Design and explain robust web APIs for ML inference
Company: NVIDIA
Role: Data Scientist
Category: Coding & Algorithms
Difficulty: hard
Interview Round: HR Screen
Design an HTTP API to serve image-based model predictions. Include: 1) Endpoints (e.g., POST /v1/predict, GET /v1/jobs/{id}/status), methods, idempotency, and versioning. 2) Request/response schemas (JSON + multipart), content types, standard error codes, and retry semantics with exponential backoff and idempotency keys. 3) Authentication/authorization (OAuth2/OIDC with scopes), rate limiting/quotas, and audit logging. 4) Backward compatibility and a deprecation policy. 5) Security (TLS, input validation, JWT verification), PII handling, and observability (structured logs, metrics, tracing, request IDs). 6) Provide a concise OpenAPI 3.0 snippet for one endpoint that captures parameters, schema, and error responses.

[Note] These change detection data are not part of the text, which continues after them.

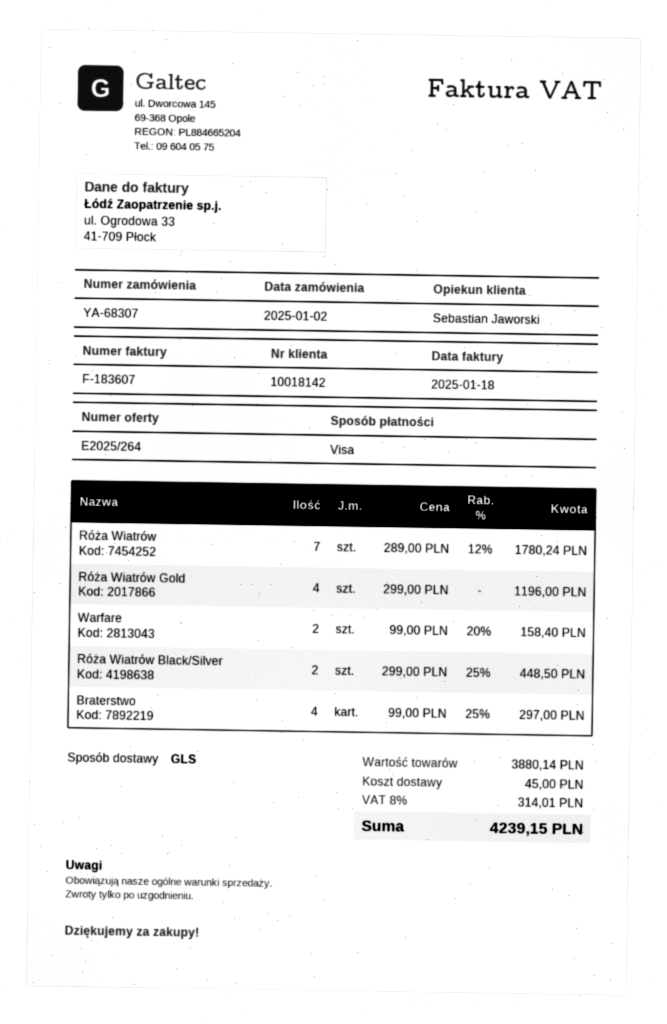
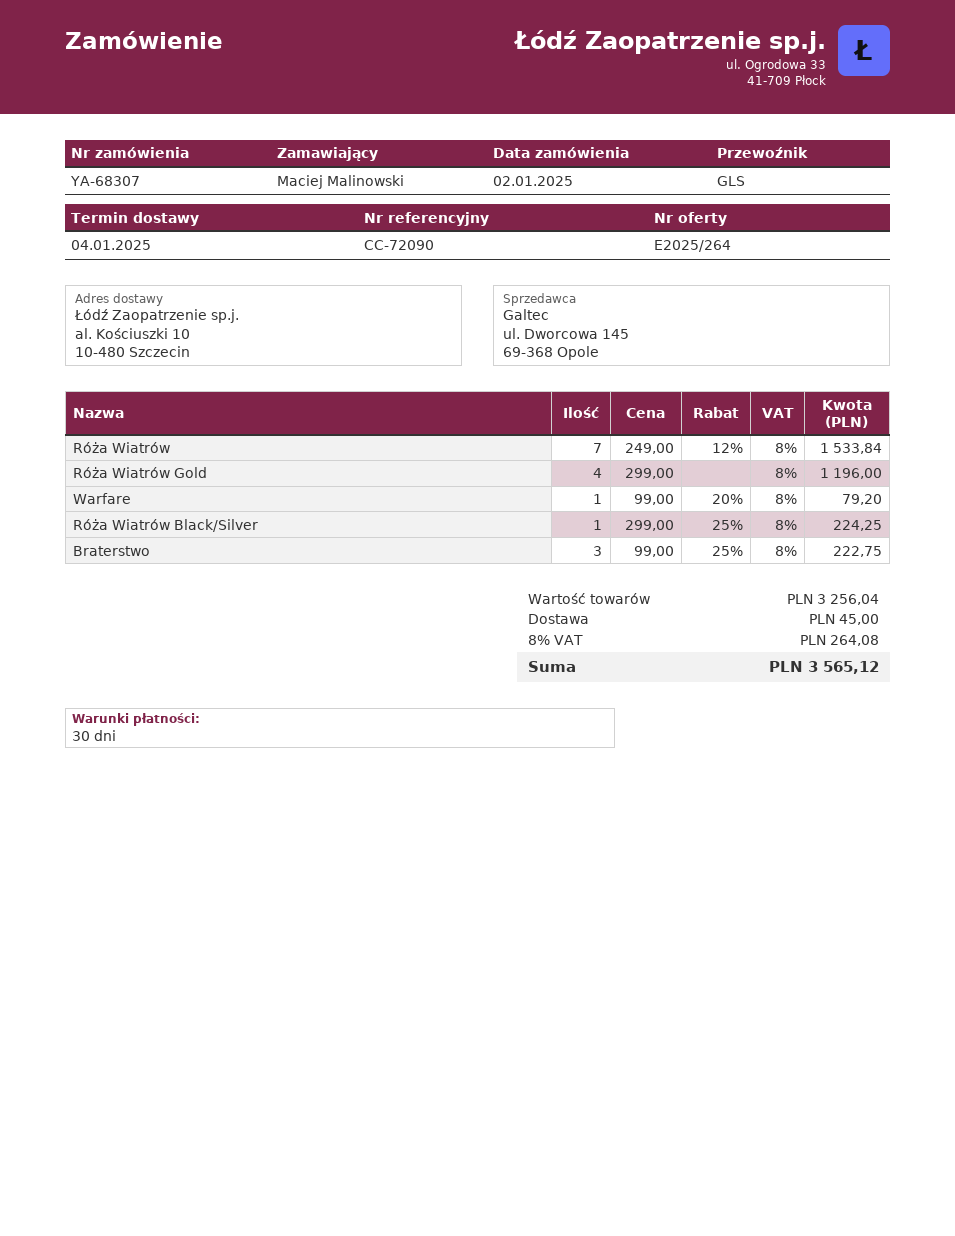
Róża Wiatrów: 7 x 289.00 - 12% = 1780.24 -> 7 x 249.00 - 12% = 1533.84
Warfare: 2 x 99.00 - 20% = 158.40 -> 1 x 99.00 - 20% = 79.20
Róża Wiatrów Black/Silver: 2 x 299.00 - 25% = 448.50 -> 1 x 299.00 - 25% = 224.25
Braterstwo: 4 x 99.00 - 25% = 297.00 -> 3 x 99.00 - 25% = 222.75
subtotal: 3880.14 -> 3256.04
tax: 8% = 314.01 -> 8% = 264.08
total: 4239.15 -> 3565.12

Quick Answer: This question evaluates a candidate's proficiency in designing HTTP REST APIs for ML inference, including API endpoints, versioning, idempotency, request/response schemas, authentication/authorization, rate limiting, observability, and backward-compatibility policies, and it falls under the Coding & Algorithms domain for a data scientist role.